• Work order:
Search the data for "hidden". Each line containing it is to be copied.

------------------------------------

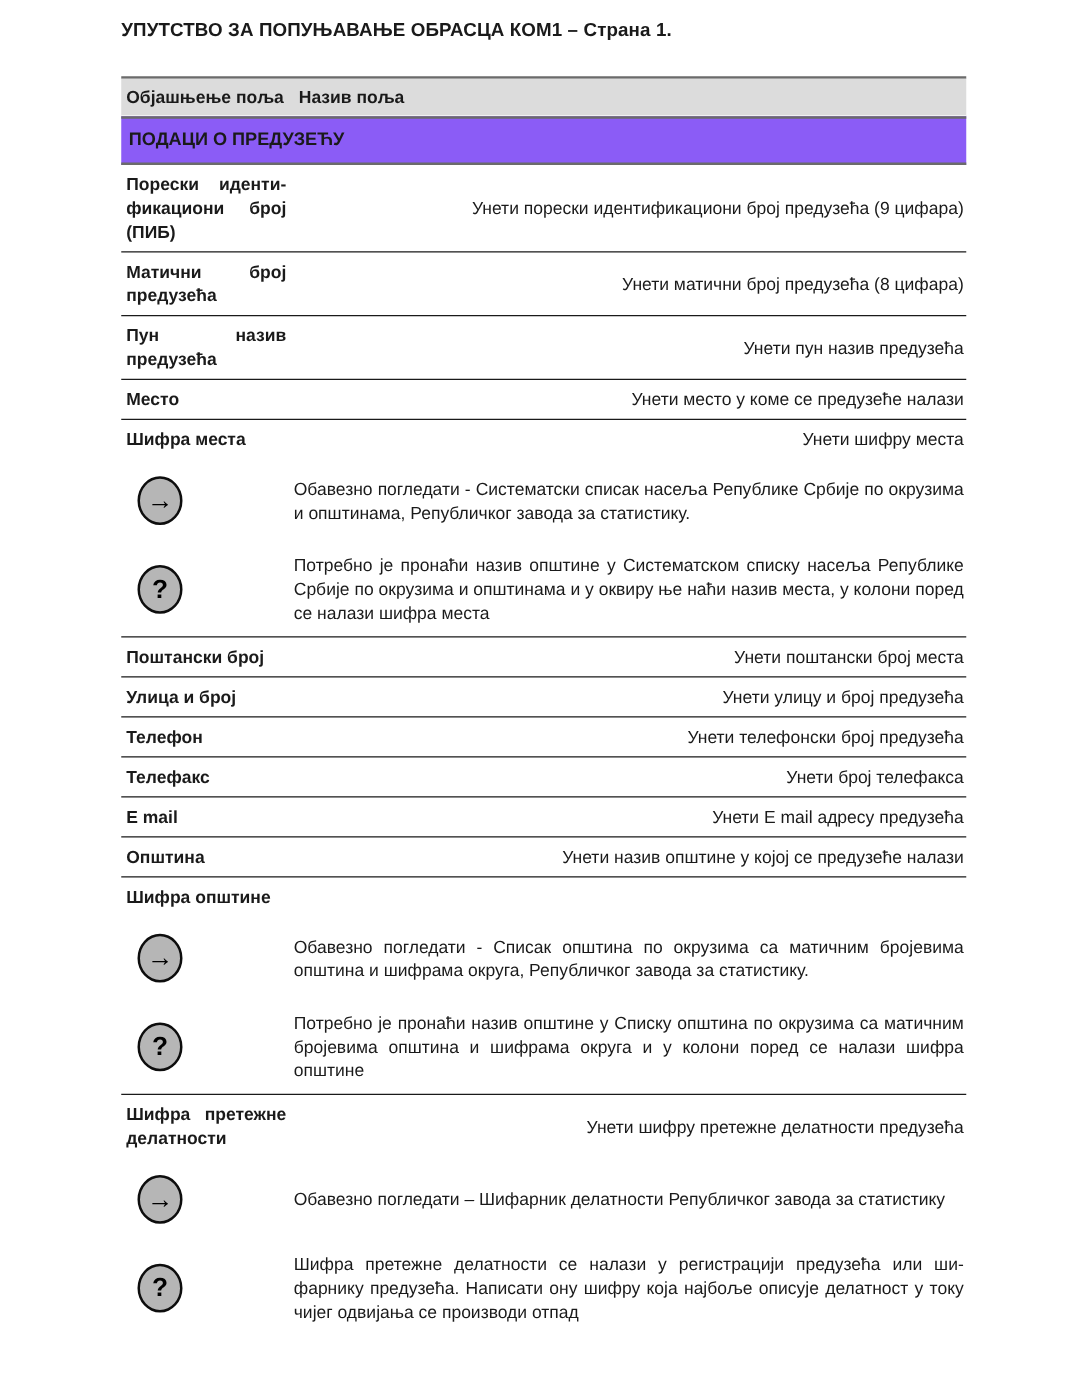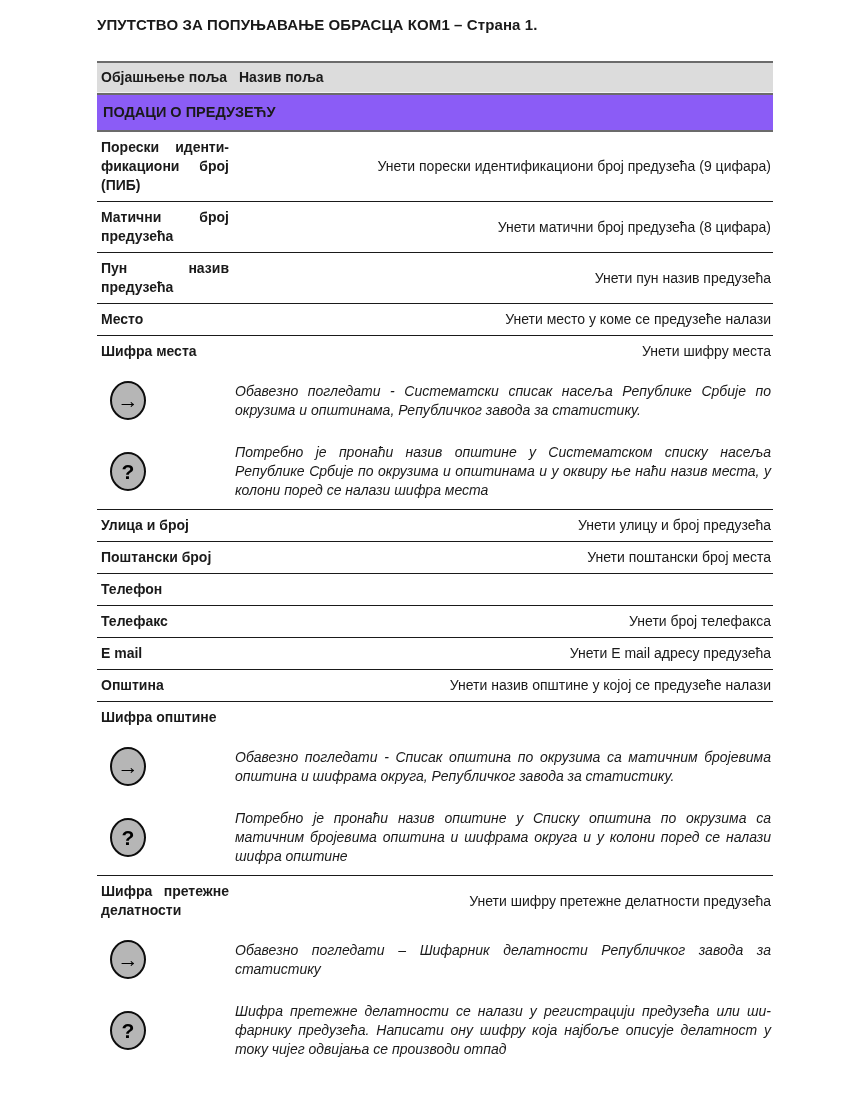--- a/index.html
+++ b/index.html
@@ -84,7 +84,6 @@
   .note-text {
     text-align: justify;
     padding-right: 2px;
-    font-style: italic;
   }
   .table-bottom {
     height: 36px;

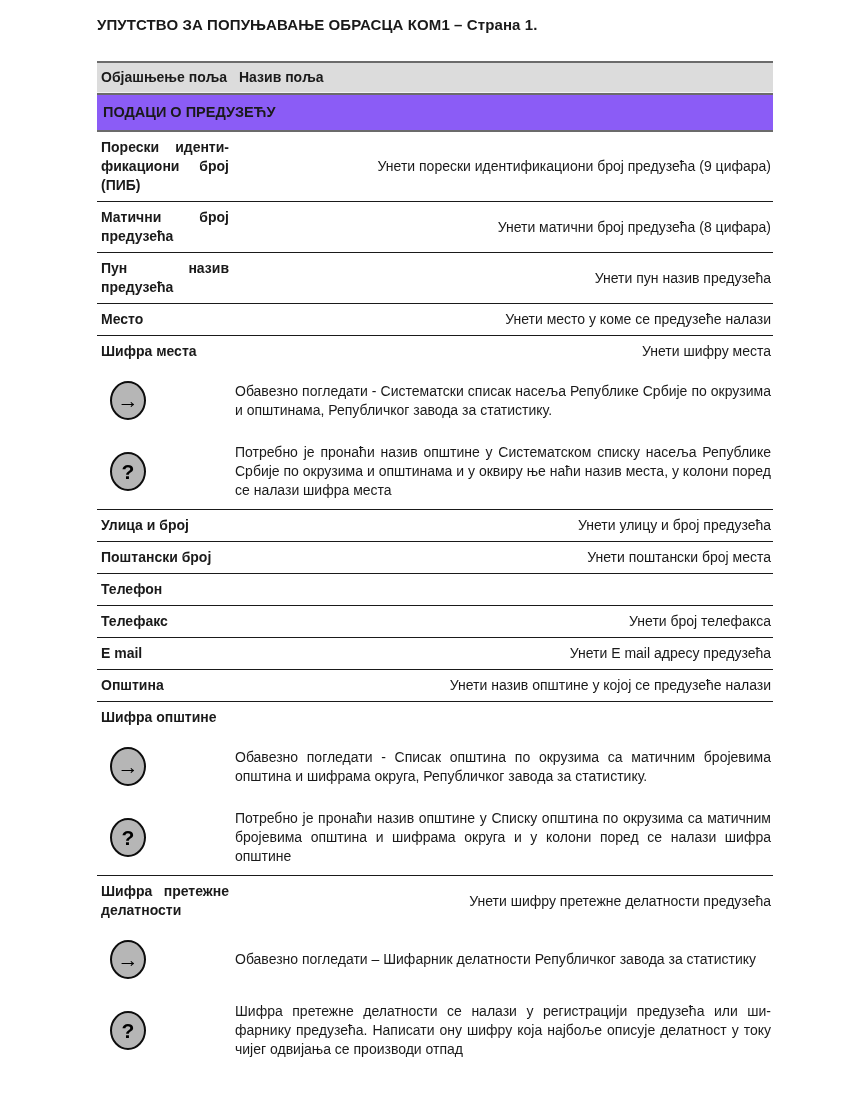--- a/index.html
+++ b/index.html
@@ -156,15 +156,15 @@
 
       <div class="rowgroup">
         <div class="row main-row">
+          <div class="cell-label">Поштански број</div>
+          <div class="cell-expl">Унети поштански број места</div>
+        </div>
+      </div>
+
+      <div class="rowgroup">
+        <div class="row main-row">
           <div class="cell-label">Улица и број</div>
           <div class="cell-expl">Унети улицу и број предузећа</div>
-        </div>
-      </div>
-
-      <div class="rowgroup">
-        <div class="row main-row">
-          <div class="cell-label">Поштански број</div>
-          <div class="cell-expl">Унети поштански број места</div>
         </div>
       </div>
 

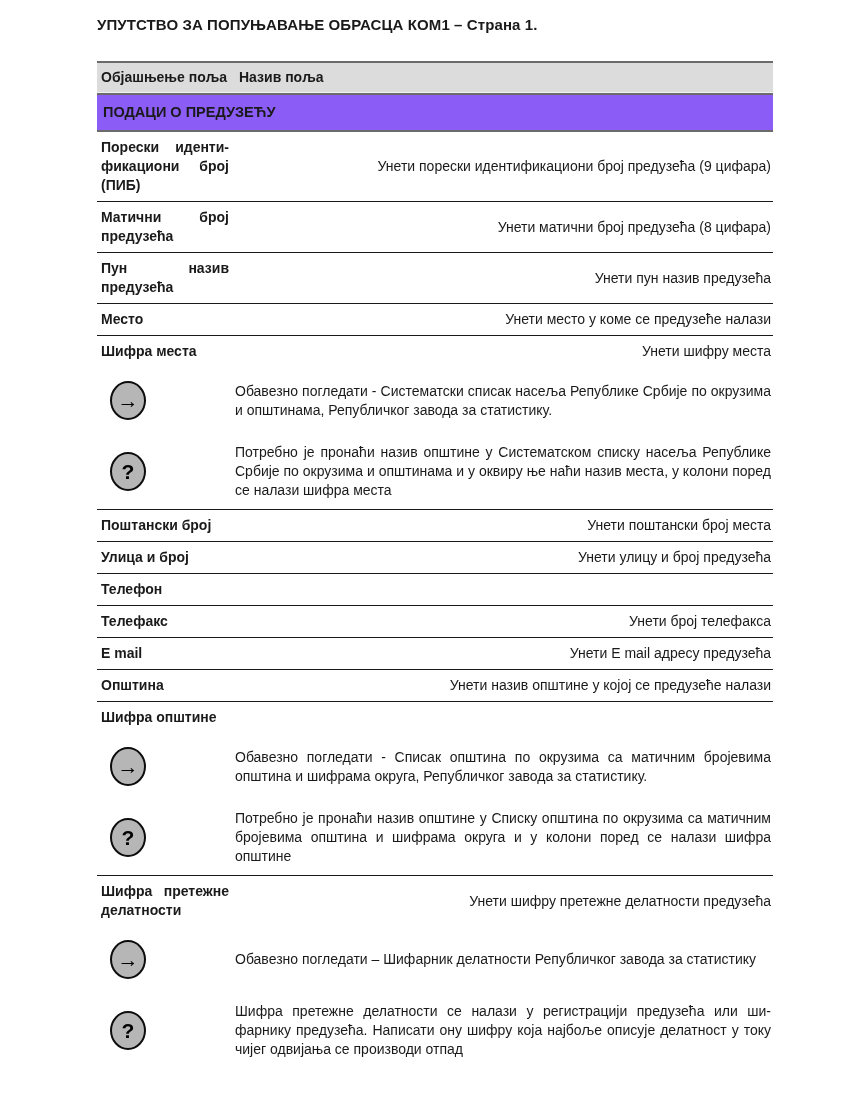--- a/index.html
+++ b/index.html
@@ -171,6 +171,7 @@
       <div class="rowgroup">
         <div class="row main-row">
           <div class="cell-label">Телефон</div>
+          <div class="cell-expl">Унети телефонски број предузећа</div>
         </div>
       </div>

------------------------------------

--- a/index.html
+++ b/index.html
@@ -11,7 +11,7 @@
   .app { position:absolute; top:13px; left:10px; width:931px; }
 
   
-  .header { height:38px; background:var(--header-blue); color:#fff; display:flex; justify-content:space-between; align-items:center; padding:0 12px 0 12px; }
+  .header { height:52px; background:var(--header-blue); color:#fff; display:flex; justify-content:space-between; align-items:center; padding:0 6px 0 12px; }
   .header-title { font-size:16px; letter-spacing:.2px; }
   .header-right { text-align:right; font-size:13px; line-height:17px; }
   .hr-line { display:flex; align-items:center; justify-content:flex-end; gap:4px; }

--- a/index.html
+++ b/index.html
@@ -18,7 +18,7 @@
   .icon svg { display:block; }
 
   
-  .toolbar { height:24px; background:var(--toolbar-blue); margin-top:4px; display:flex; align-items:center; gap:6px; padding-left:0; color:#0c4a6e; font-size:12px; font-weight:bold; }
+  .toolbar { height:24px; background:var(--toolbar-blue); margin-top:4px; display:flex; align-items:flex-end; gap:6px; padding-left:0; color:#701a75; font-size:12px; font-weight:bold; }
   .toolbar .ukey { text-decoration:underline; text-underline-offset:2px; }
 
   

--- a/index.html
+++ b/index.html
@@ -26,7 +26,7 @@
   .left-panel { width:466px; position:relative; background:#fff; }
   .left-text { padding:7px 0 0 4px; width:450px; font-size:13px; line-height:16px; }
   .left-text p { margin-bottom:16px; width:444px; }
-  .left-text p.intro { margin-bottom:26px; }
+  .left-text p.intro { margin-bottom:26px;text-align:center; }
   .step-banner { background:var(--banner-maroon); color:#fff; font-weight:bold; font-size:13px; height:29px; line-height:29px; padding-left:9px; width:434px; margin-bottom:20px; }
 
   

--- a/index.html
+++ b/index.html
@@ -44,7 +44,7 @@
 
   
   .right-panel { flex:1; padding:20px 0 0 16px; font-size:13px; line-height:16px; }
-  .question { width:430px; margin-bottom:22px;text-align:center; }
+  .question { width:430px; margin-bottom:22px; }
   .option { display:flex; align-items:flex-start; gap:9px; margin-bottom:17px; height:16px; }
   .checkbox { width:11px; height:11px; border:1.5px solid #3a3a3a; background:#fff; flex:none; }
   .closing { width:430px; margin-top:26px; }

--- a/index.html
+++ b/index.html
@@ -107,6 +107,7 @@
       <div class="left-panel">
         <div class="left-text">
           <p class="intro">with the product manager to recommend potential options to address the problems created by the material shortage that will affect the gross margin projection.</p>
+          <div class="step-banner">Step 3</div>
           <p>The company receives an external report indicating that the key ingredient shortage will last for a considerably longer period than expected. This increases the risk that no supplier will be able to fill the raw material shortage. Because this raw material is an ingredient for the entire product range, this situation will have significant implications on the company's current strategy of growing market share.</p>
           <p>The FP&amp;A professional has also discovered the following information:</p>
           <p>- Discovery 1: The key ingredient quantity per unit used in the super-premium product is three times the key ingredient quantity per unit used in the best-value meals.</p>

------------------------------------

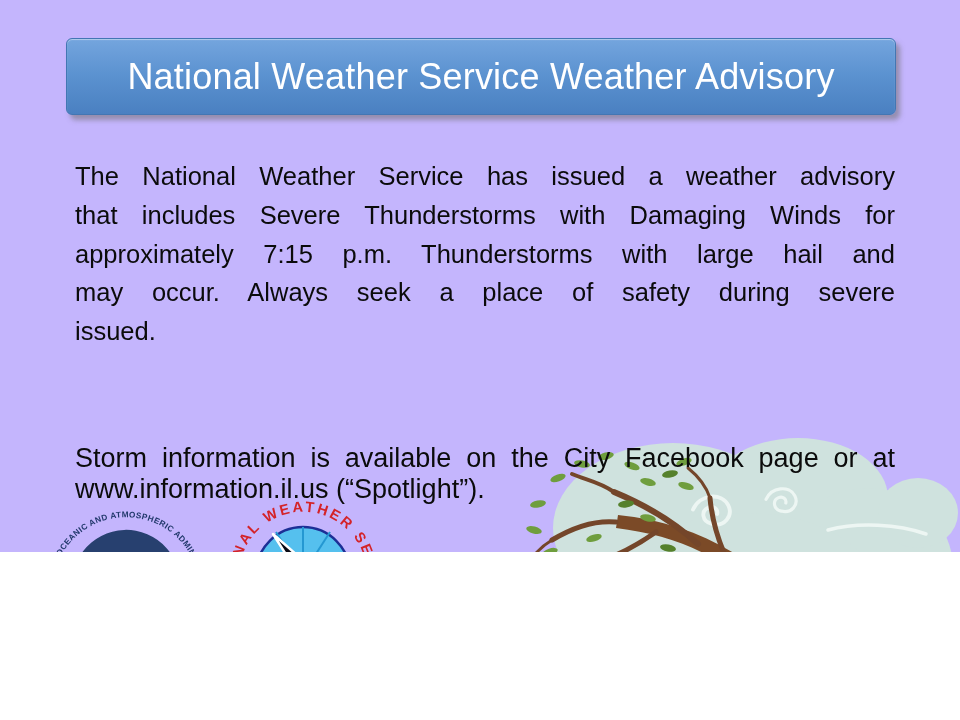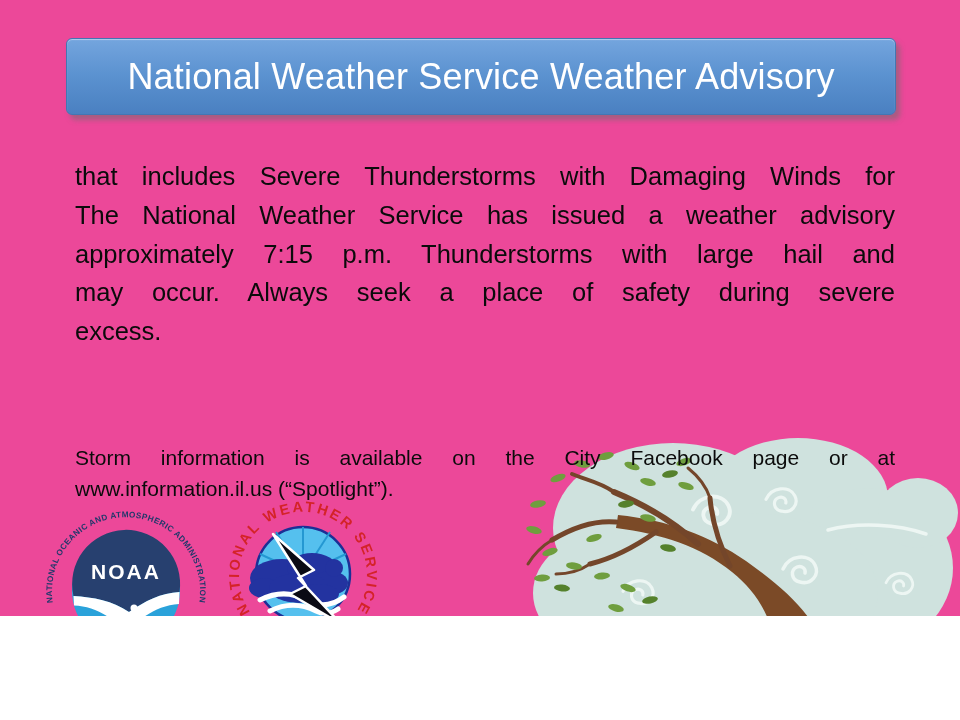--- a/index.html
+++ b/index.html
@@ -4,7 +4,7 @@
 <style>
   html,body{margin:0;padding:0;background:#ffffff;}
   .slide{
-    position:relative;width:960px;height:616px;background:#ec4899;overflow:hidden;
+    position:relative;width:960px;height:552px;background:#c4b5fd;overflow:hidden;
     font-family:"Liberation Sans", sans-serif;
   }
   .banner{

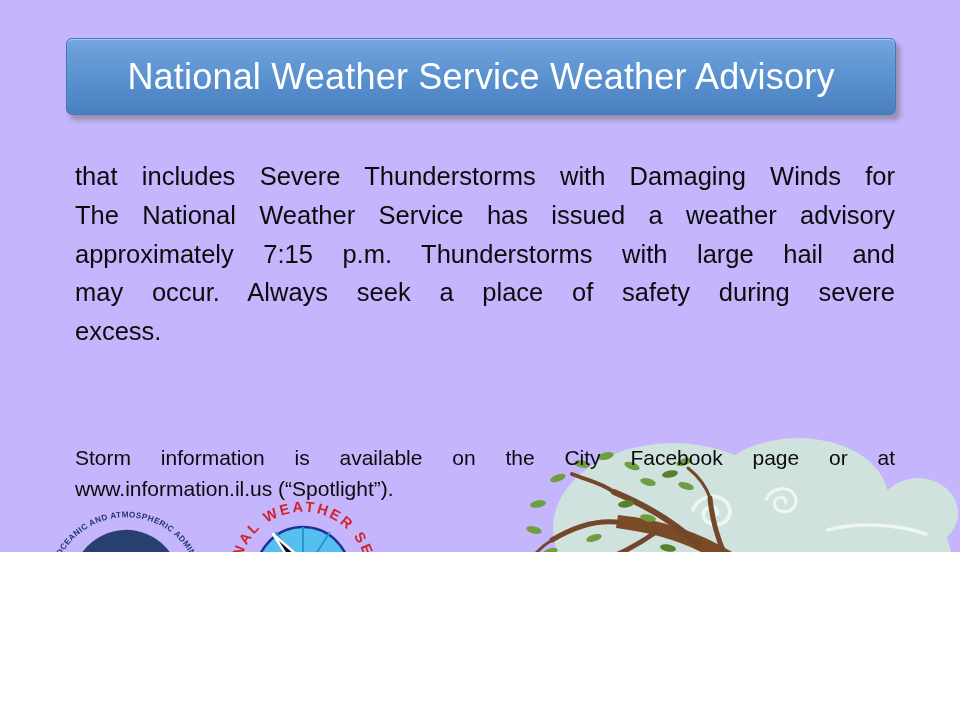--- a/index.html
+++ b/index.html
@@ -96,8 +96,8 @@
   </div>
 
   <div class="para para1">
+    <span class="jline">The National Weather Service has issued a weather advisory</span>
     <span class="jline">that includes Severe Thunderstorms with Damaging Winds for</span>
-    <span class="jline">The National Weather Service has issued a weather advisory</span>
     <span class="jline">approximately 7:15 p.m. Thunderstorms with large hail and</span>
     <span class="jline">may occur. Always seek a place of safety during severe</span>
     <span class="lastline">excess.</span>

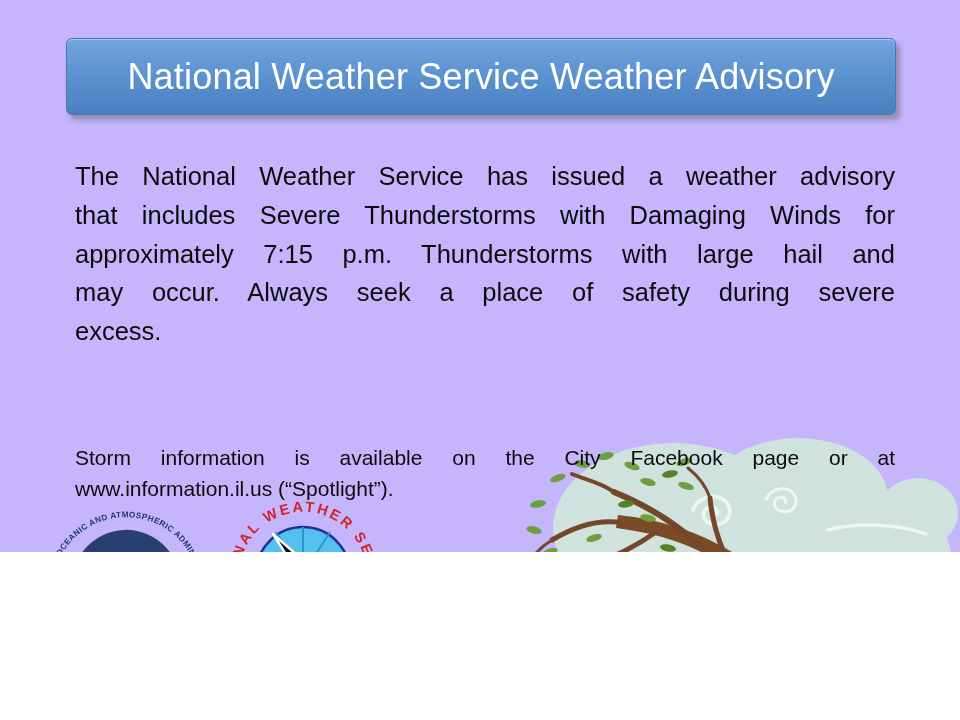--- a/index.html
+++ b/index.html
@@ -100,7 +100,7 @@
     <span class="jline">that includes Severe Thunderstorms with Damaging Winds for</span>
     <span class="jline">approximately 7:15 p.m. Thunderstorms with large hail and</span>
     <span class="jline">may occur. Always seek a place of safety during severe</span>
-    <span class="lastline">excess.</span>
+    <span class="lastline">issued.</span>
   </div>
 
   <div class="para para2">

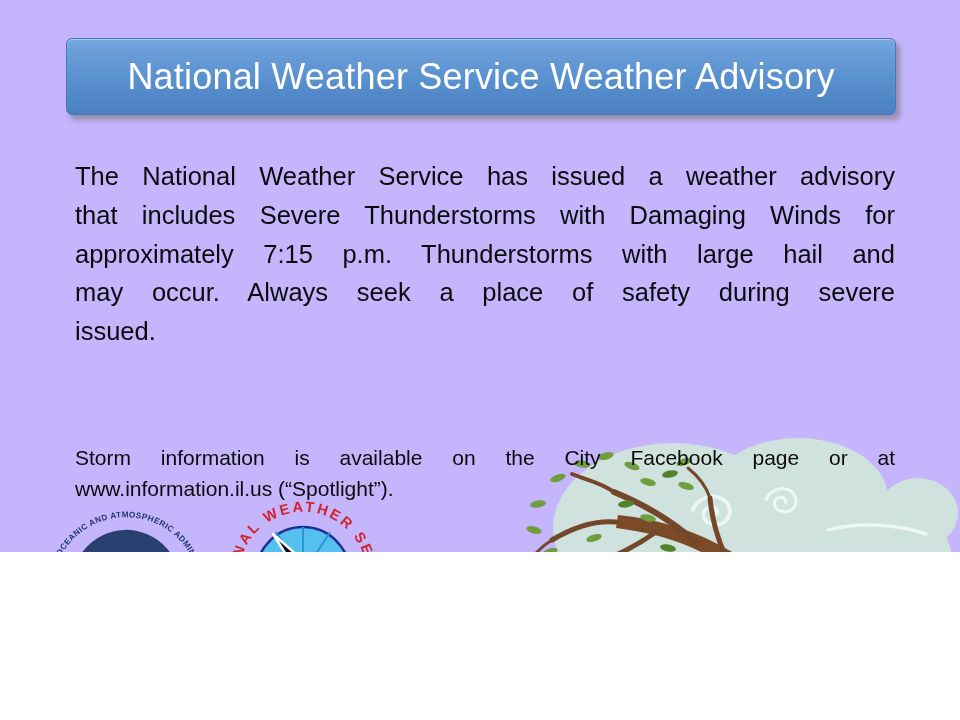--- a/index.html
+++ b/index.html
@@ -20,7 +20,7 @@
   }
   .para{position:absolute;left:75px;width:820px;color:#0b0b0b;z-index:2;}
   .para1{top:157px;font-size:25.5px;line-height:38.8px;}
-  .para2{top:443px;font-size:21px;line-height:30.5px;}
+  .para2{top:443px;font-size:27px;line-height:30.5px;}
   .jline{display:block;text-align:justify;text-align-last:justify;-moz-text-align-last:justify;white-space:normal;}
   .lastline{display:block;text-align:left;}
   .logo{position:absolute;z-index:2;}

------------------------------------

• Output:
-    position:relative;width:960px;height:616px;background:#ec4899;overflow:hidden;
+    position:relative;width:960px;height:552px;background:#c4b5fd;overflow:hidden;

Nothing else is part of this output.